La taberna de Silos, novela de Lorenzo G. Acebedo (seudónimo), es una entretenida novela cuyo protagonista es, nada más y nada menos, que Gonzalo de Berceo. Recuerda, ciertamente, a El nombre de la Rosa, pero en esta obra hay otro protagonista que compite los crímenes y a la labor de los copistas medievales, que sirven de hilo conductor a la trama, y no es otro que el vino. Y no solo como elemento cultural o territorial, sino que tendrá un papel más que relevante en la historia. Ya desde el principio se plantea el viaje como un viaje entre dos riberas y no entre dos comarcas.
La primera parte del viaje la hice solo, atravesando la Sierra de Arandio hacia las tierras de Castilla, bajo mi sombrero de ala ancha, dejando atrás los vinos de la ribera del Oja y del Ebro, hacia los desconocidos vinos de la ribera del Duero.
[...]
El agua es mala en todas partes, pero el vino... Había tomado precauciones. El día anterior había acordado con un carretero el transporte de una carga de dos barriles quintaleños de mi mejor vino hasta Silos. Llegaría un par de días después que yo, el tiempo suficiente para decidir si le regalaba una al abad, como parecía más adecuado, o convenía más regalársela al tabernero. Nunca se sabe de dónde puede venir el negocio. La otra era para mi propio sustento. Viajo lo menos posible, pero siempre con vino. No conviene someter el cuerpo al mismo tiempo a cambios de clima y de bebida.
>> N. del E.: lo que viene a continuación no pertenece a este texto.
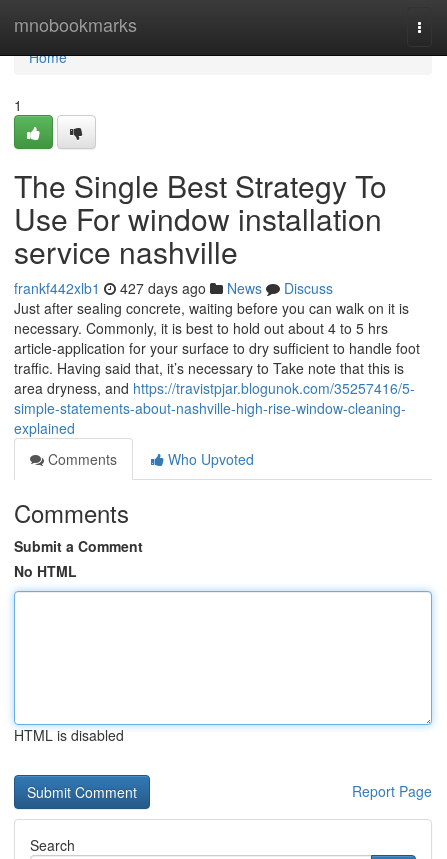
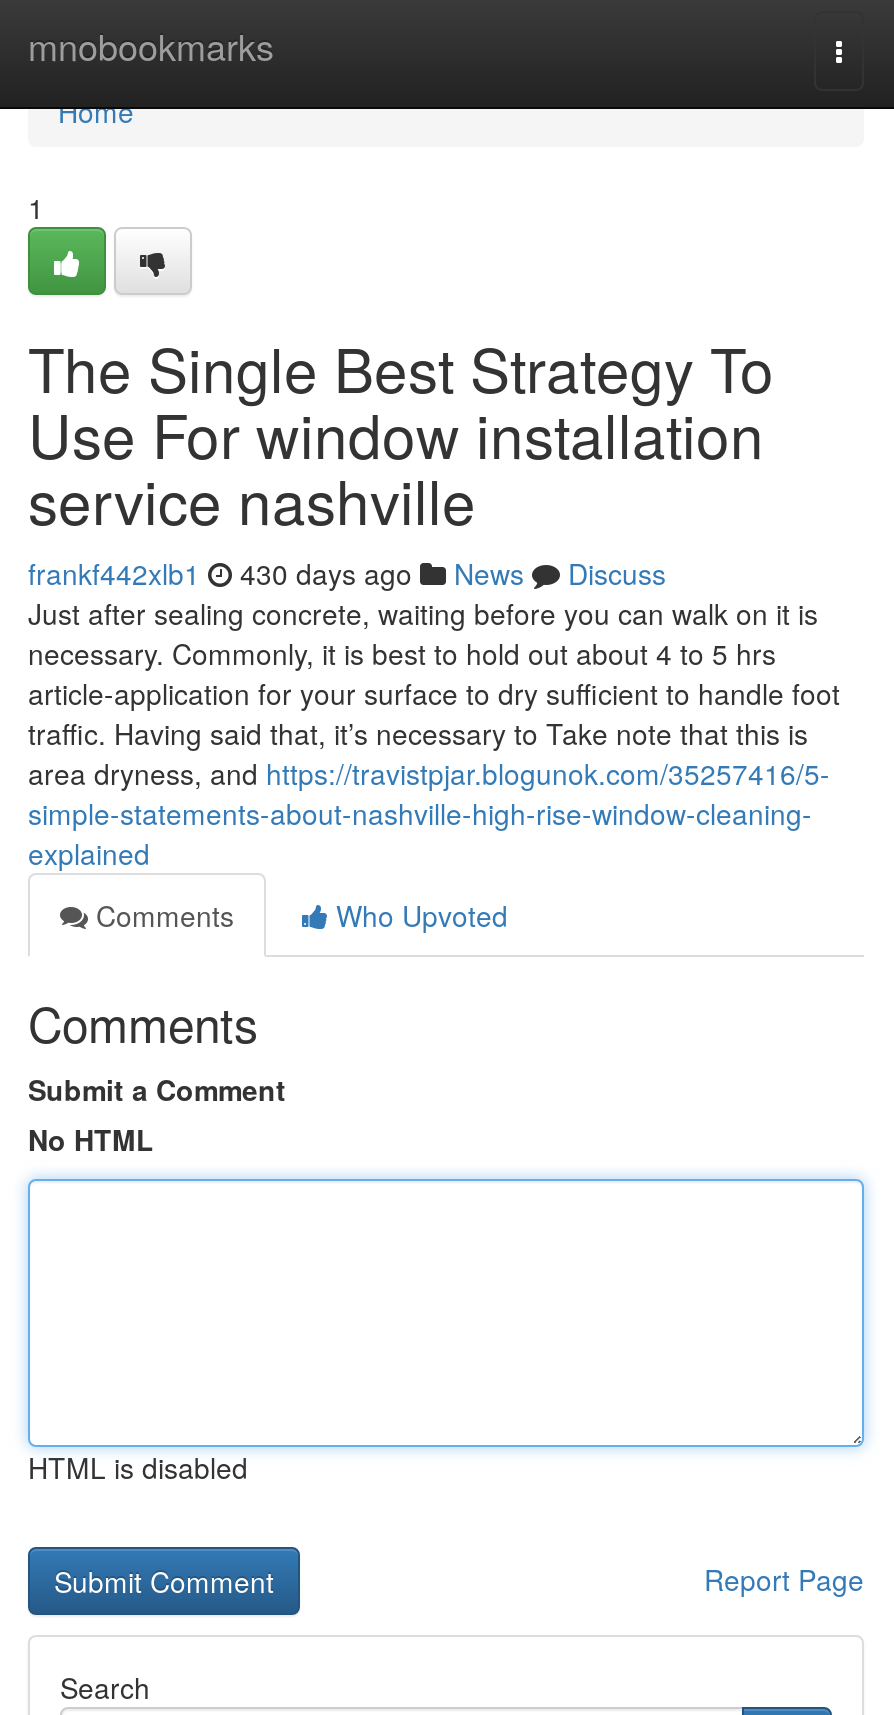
- frankf442xlb1 427 days ago News Discuss
+ frankf442xlb1 430 days ago News Discuss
Múltiples son los momentos en los que se habla del buen y del mal vino.
Tuve que soportar sin rechistar el elogio que fray Garci hizo de la bebida mientras competía con Lope en vaciar las jarras, porque sé bien lo ciego que es el hombre con sus propias obras, y no me cupo ninguna duda de que aquello solo podía elogiarlo su dueño. Yo me callé, pero el que no estaba para sutilezas era Lope. --¿Vino dilicioso? ¿Dilicioso llamas desta pócima? Pues ti digo que está más bautizado qui yo. [...] Llamo bautizado non solo vino con agua, también vino flojo. ¡Es muuuucho flojo! Yo ti puedo inseniar di hacerlo más fuerte. ¡Sencillo!, ¿eh? Me hacía gracia aquel caminante del diablo. Sobre todo porque tenía toda la razón. Se notaba en el paladar que aquel vino había cocido deprisa y mal. Por no hablar de lo más evidente: exceso de resina para evitar que se echara a perder y de paso ahorrar tiempo de secado de la madera al sol antes de hacer las cubas. Prefiero un buen vinagre a un vino cargado de resina.
Y de su significado más profundo.
El vino no solo es sangre, sino también la medida del tiempo. Si se podan las viñas, estamos en marzo; si se reparan los toneles, en agosto; si se vendimia, en septiembre, y si se pisa la uva y se elabora el vino, ya será octubre. Es tiempo, es sangre, es vida y, en estas tierras, también es la tinta con que se corroboran los acuerdos. Tinta bebida en alboroque, una celebración con que los moros les enseñaron a sellar dignamente los negocios provechosos.